» **GIVEN ENTRIES**
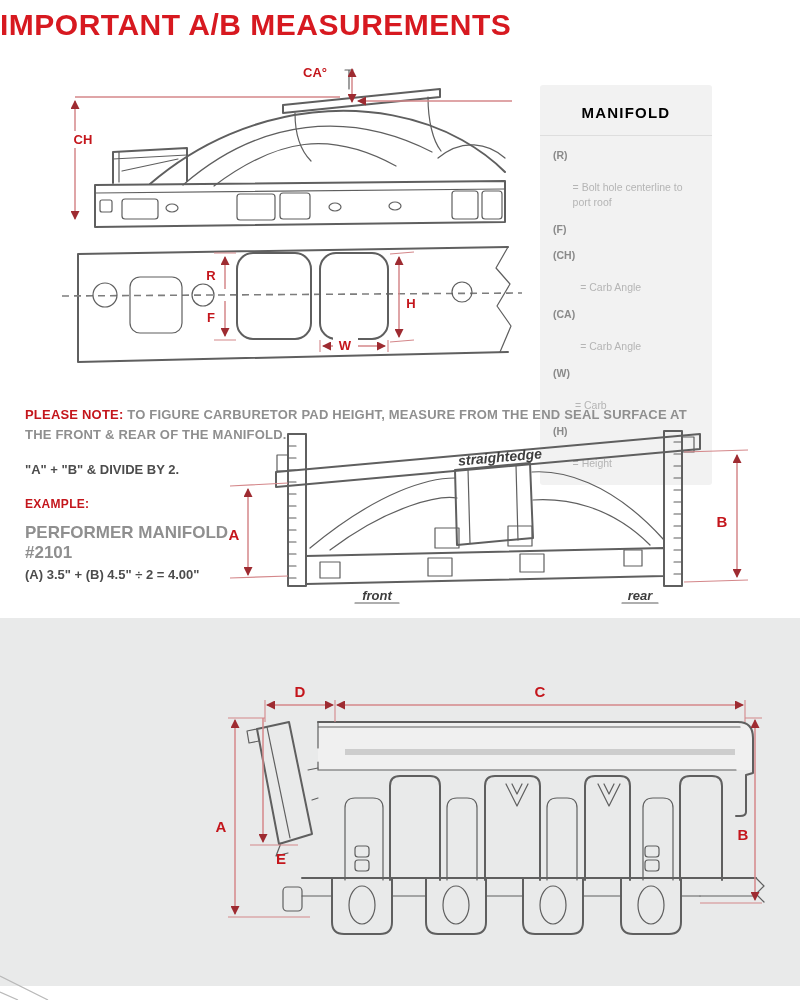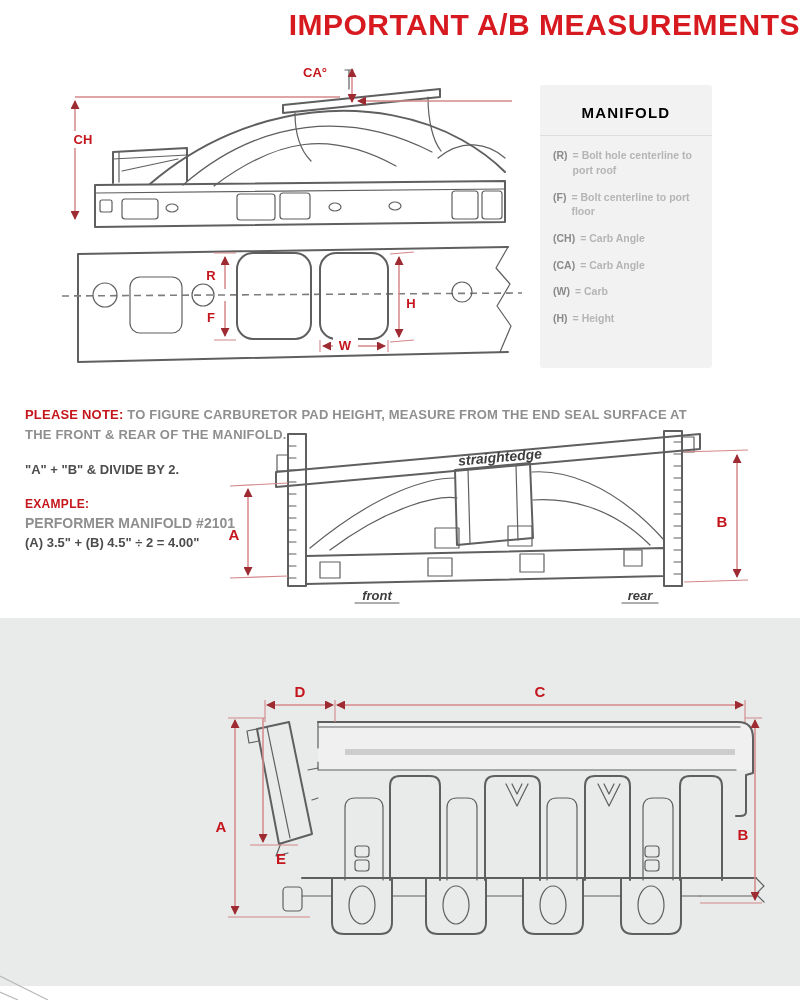--- a/index.html
+++ b/index.html
@@ -5,7 +5,7 @@
   html,body{margin:0;padding:0;background:#ffffff;}
   .page{position:relative;width:800px;height:1000px;overflow:hidden;background:#fff;
         font-family:"Liberation Sans",sans-serif;}
-  .title{position:absolute;top:8px;left:0;width:100%;margin:0;text-align:right;
+  .title{position:absolute;top:8px;left:0;width:100%;margin:0;text-align:left;
          font-size:30px;font-weight:bold;letter-spacing:.5px;color:var(--title-red);}
   svg.layer{position:absolute;overflow:visible;}
   

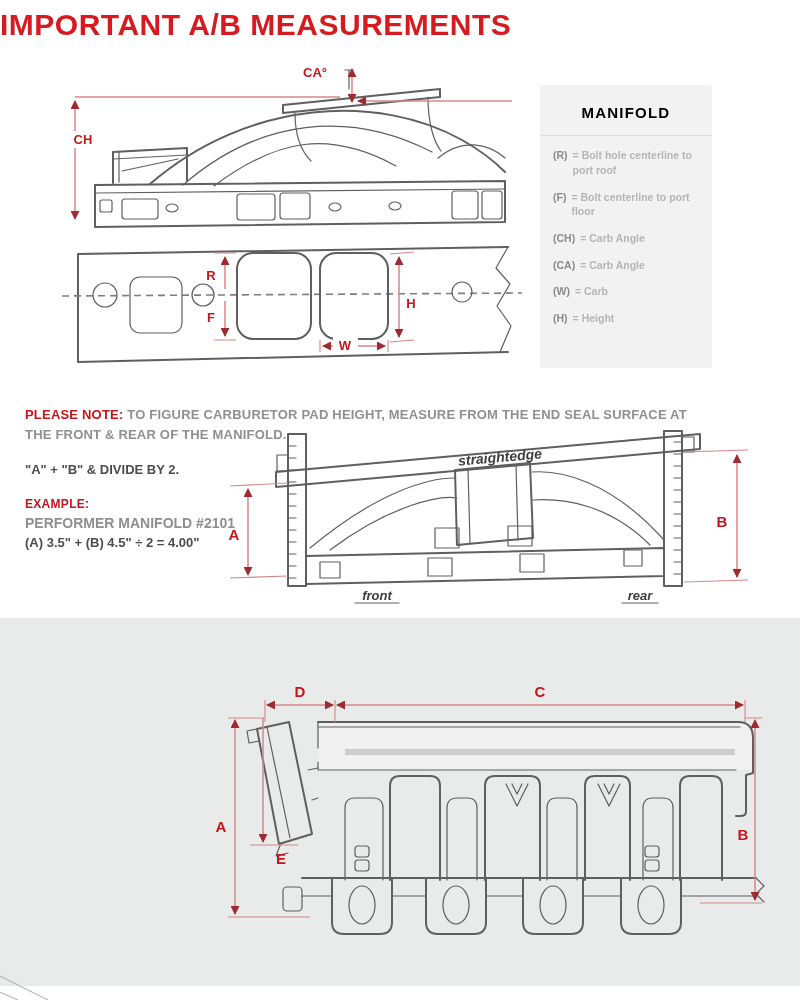--- a/index.html
+++ b/index.html
@@ -28,7 +28,7 @@
   .legend-divider{border-top:1px solid #dedede;margin:11px -13px 2px;}
   .legend-item{display:flex;gap:5px;margin-top:12px;font-size:10.5px;line-height:1.4;}
   .legend-key{color:#8a8a8a;font-weight:bold;white-space:nowrap;}
-  .legend-text{color:#b5b5b5;font-weight:bold;}
+  .legend-text{color:#b5b5b5;font-weight:normal;margin-top:32px;}
   
   .note{position:absolute;left:25px;top:392px;width:688px;font-size:13px;font-weight:bold;
         color:#8f8f8f;line-height:1.5;letter-spacing:.2px;}

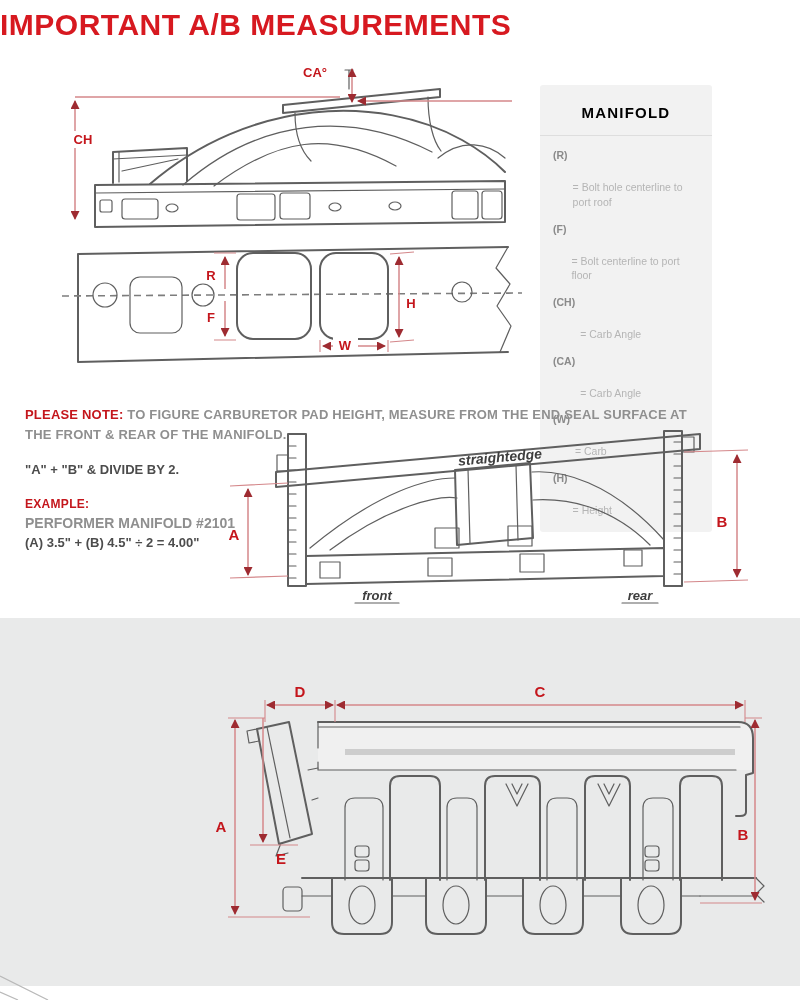--- a/index.html
+++ b/index.html
@@ -130,7 +130,6 @@
     </div>
     <div class="legend-item">
       <span class="legend-key">(F)</span>
-      <span class="legend-text">= Bolt centerline to port floor</span>
     </div>
     <div class="legend-item">
       <span class="legend-key">(CH)</span>

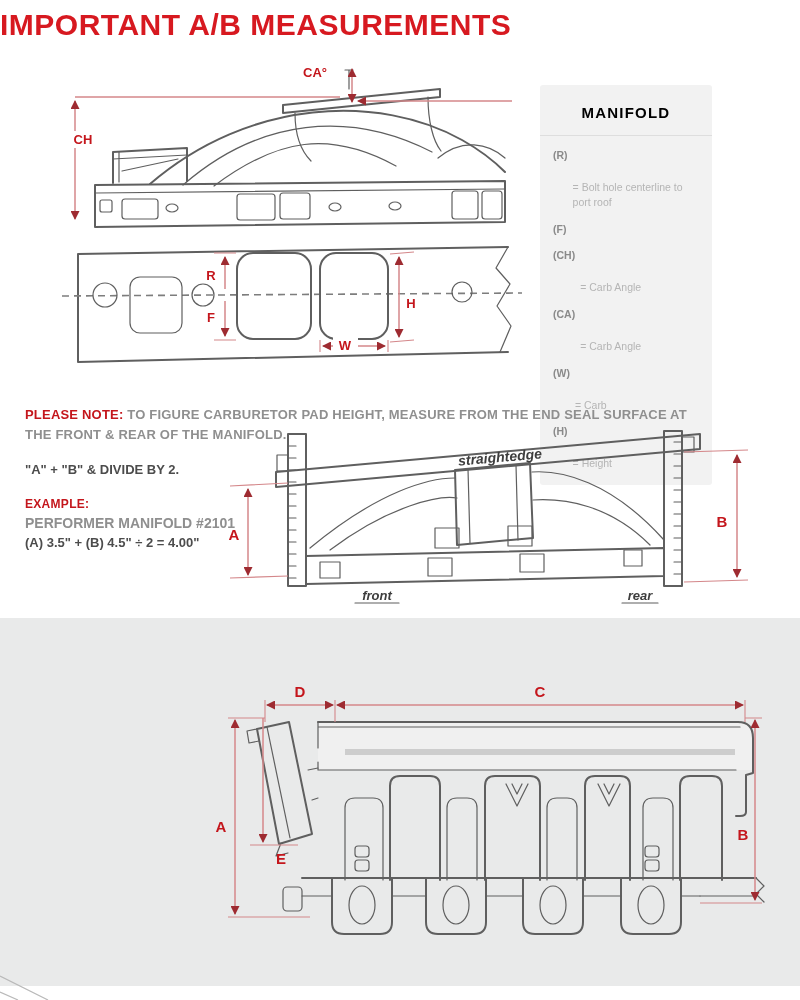--- a/index.html
+++ b/index.html
@@ -36,7 +36,7 @@
   .instr{position:absolute;left:25px;top:458px;width:245px;}
   .instr-red{color:var(--label-red);font-weight:bold;font-size:12px;letter-spacing:.3px;}
   .instr-dark{color:#4c4c4c;font-weight:bold;font-size:13px;margin-top:4px;}
-  .instr-gray{color:#8f8f8f;font-weight:bold;font-size:14px;margin-top:4px;}
+  .instr-gray{color:#8f8f8f;font-weight:bold;font-size:17px;margin-top:12px;}
   .instr-gap{height:20px;}
   
   .bottom-band{position:absolute;left:0;top:618px;width:800px;height:368px;background:var(--bottom-bg);}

» **PROBLEM DESCRIPTION**
The expected output is every line of the records in which the string "align" appears.

» **OUTPUT OF THE TASK**
-  .title{position:absolute;top:8px;left:0;width:100%;margin:0;text-align:right;
+  .title{position:absolute;top:8px;left:0;width:100%;margin:0;text-align:left;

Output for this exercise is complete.